> [WORK INSTRUCTION]: Return the data below exactly, please, but drop the pictures.

> [DATA FOR THIS EXERCISE]:
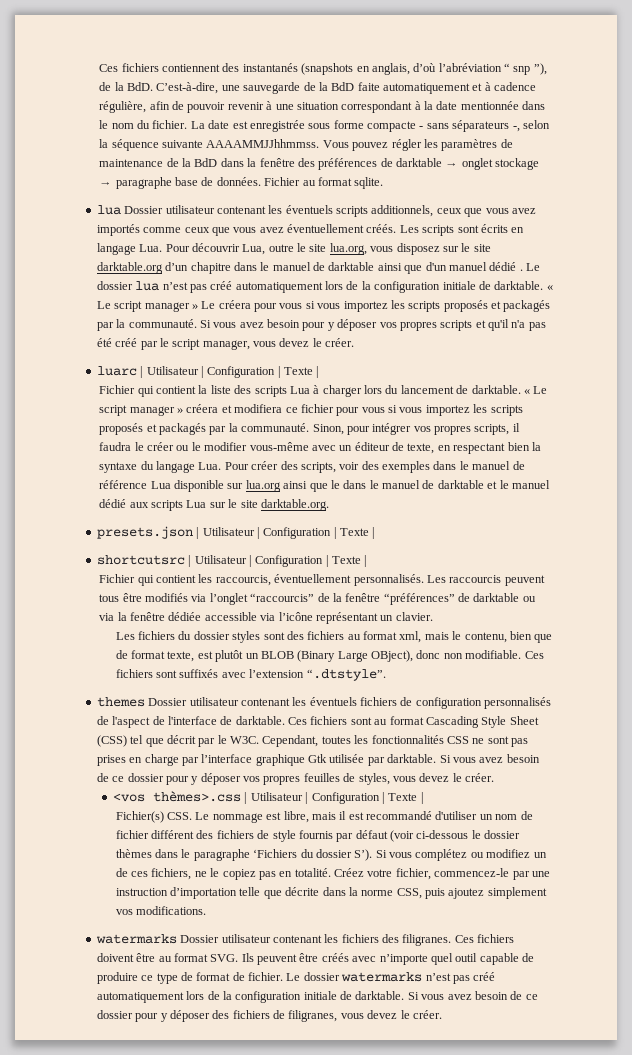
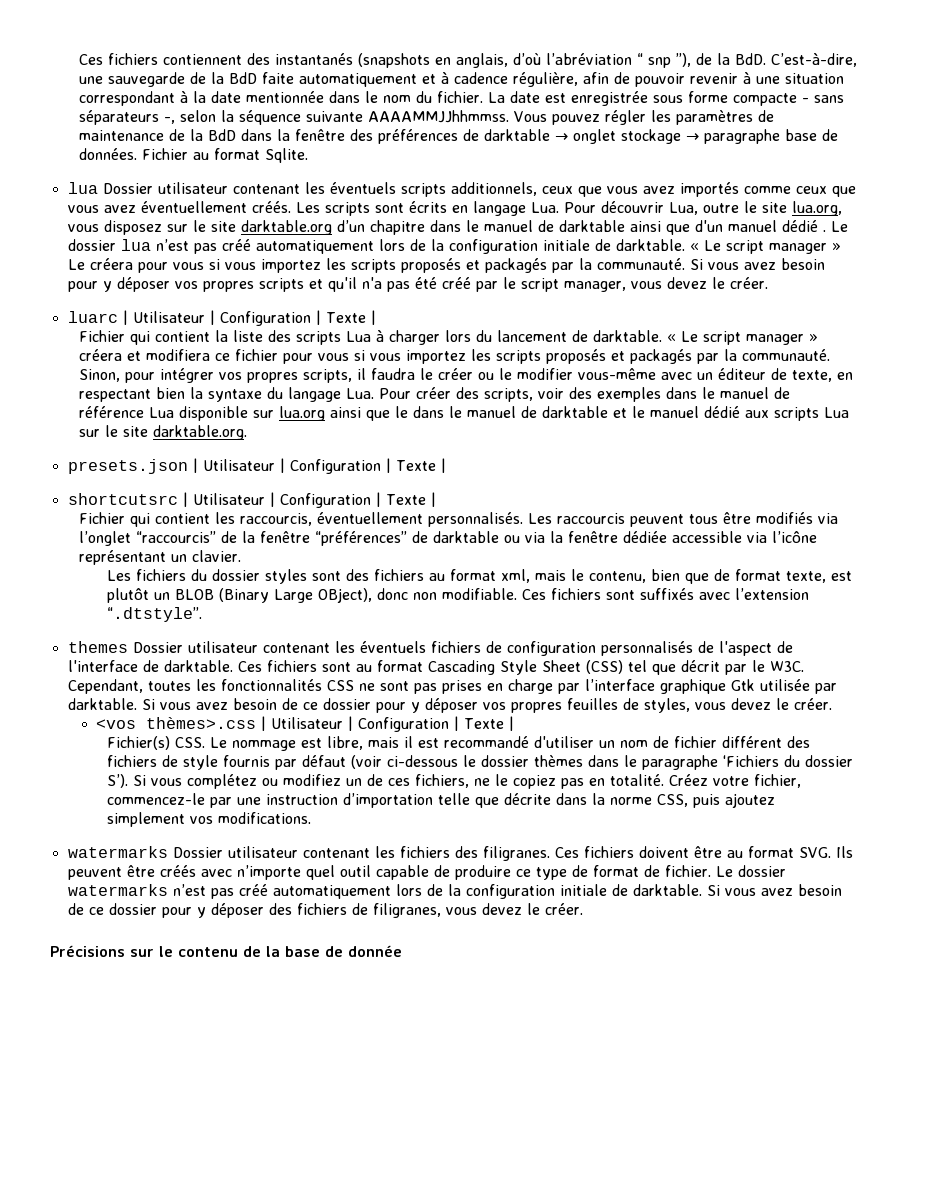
- Fichier au format sqlite.
+ Fichier au format Sqlite.
+ Précisions sur le contenu de la base de donnée

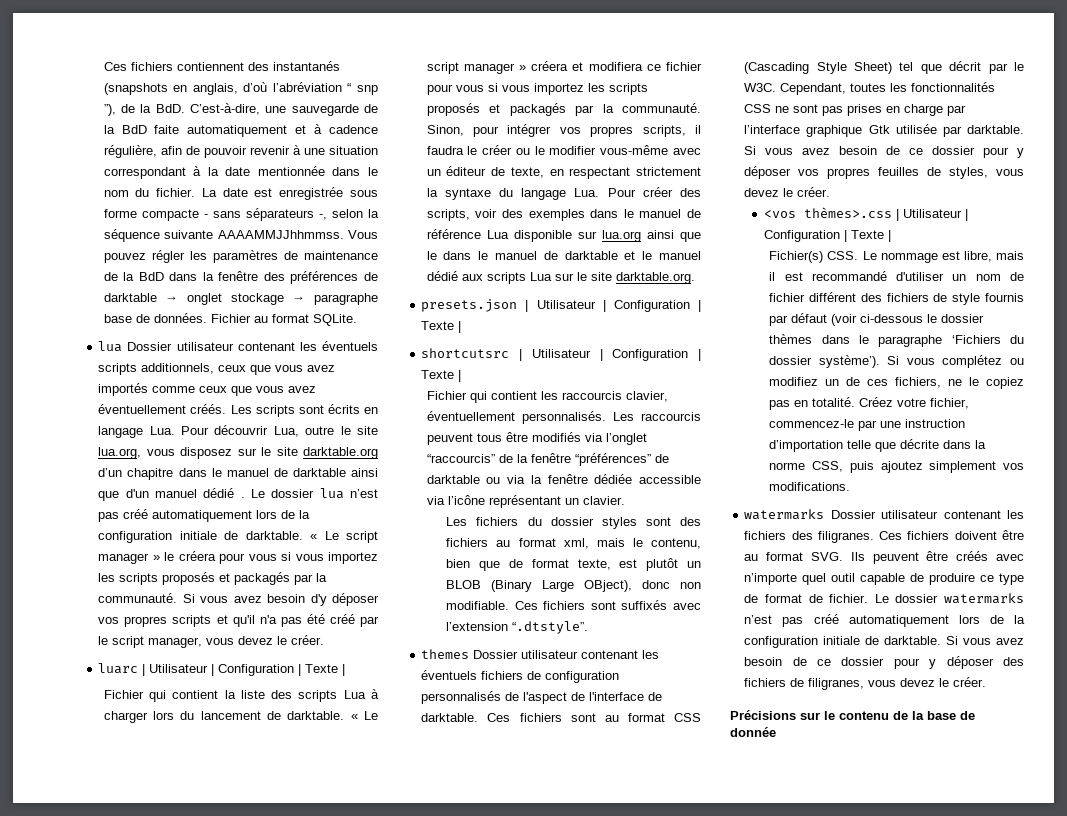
- Fichier au format Sqlite.
+ Fichier au format SQLite.
- « Le script manager » Le créera pour vous si vous importez les scripts proposés et packagés par la communauté.
+ « Le script manager » le créera pour vous si vous importez les scripts proposés et packagés par la communauté.
- Si vous avez besoin pour y déposer vos propres scripts et qu'il n'a pas été créé par le script manager, vous devez le créer.
+ Si vous avez besoin d'y déposer vos propres scripts et qu'il n'a pas été créé par le script manager, vous devez le créer.
- Sinon, pour intégrer vos propres scripts, il faudra le créer ou le modifier vous-même avec un éditeur de texte, en respectant bien la syntaxe du langage Lua. Pour créer des scripts, voir des exemples dans le manuel de référence Lua disponible sur lua.org ainsi que le dans le manuel de darktable et le manuel dédié aux scripts Lua sur le site darktable.org.
+ Sinon, pour intégrer vos propres scripts, il faudra le créer ou le modifier vous-même avec un éditeur de texte, en respectant strictement la syntaxe du langage Lua. Pour créer des scripts, voir des exemples dans le manuel de référence Lua disponible sur lua.org ainsi que le dans le manuel de darktable et le manuel dédié aux scripts Lua sur le site darktable.org.
- Fichier qui contient les raccourcis, éventuellement personnalisés.
+ Fichier qui contient les raccourcis clavier, éventuellement personnalisés.
- Ces fichiers sont au format Cascading Style Sheet (CSS) tel que décrit par le W3C. Cependant, toutes les fonctionnalités CSS ne sont pas prises en charge par l’interface graphique Gtk utilisée par darktable.
+ Ces fichiers sont au format CSS (Cascading Style Sheet) tel que décrit par le W3C. Cependant, toutes les fonctionnalités CSS ne sont pas prises en charge par l’interface graphique Gtk utilisée par darktable.
- Fichier(s) CSS. Le nommage est libre, mais il est recommandé d'utiliser un nom de fichier différent des fichiers de style fournis par défaut (voir ci-dessous le dossier thèmes dans le paragraphe ‘Fichiers du dossier S’). Si vous complétez ou modifiez un de ces fichiers, ne le copiez pas en totalité.
+ Fichier(s) CSS. Le nommage est libre, mais il est recommandé d'utiliser un nom de fichier différent des fichiers de style fournis par défaut (voir ci-dessous le dossier thèmes dans le paragraphe ‘Fichiers du dossier système’). Si vous complétez ou modifiez un de ces fichiers, ne le copiez pas en totalité.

> [TASK OUTPUT]:
- Fichier au format sqlite.
+ Fichier au format Sqlite.
+ Précisions sur le contenu de la base de donnée

- Fichier au format Sqlite.
+ Fichier au format SQLite.
- « Le script manager » Le créera pour vous si vous importez les scripts proposés et packagés par la communauté.
+ « Le script manager » le créera pour vous si vous importez les scripts proposés et packagés par la communauté.
- Si vous avez besoin pour y déposer vos propres scripts et qu'il n'a pas été créé par le script manager, vous devez le créer.
+ Si vous avez besoin d'y déposer vos propres scripts et qu'il n'a pas été créé par le script manager, vous devez le créer.
- Sinon, pour intégrer vos propres scripts, il faudra le créer ou le modifier vous-même avec un éditeur de texte, en respectant bien la syntaxe du langage Lua. Pour créer des scripts, voir des exemples dans le manuel de référence Lua disponible sur lua.org ainsi que le dans le manuel de darktable et le manuel dédié aux scripts Lua sur le site darktable.org.
+ Sinon, pour intégrer vos propres scripts, il faudra le créer ou le modifier vous-même avec un éditeur de texte, en respectant strictement la syntaxe du langage Lua. Pour créer des scripts, voir des exemples dans le manuel de référence Lua disponible sur lua.org ainsi que le dans le manuel de darktable et le manuel dédié aux scripts Lua sur le site darktable.org.
- Fichier qui contient les raccourcis, éventuellement personnalisés.
+ Fichier qui contient les raccourcis clavier, éventuellement personnalisés.
- Ces fichiers sont au format Cascading Style Sheet (CSS) tel que décrit par le W3C. Cependant, toutes les fonctionnalités CSS ne sont pas prises en charge par l’interface graphique Gtk utilisée par darktable.
+ Ces fichiers sont au format CSS (Cascading Style Sheet) tel que décrit par le W3C. Cependant, toutes les fonctionnalités CSS ne sont pas prises en charge par l’interface graphique Gtk utilisée par darktable.
- Fichier(s) CSS. Le nommage est libre, mais il est recommandé d'utiliser un nom de fichier différent des fichiers de style fournis par défaut (voir ci-dessous le dossier thèmes dans le paragraphe ‘Fichiers du dossier S’). Si vous complétez ou modifiez un de ces fichiers, ne le copiez pas en totalité.
+ Fichier(s) CSS. Le nommage est libre, mais il est recommandé d'utiliser un nom de fichier différent des fichiers de style fournis par défaut (voir ci-dessous le dossier thèmes dans le paragraphe ‘Fichiers du dossier système’). Si vous complétez ou modifiez un de ces fichiers, ne le copiez pas en totalité.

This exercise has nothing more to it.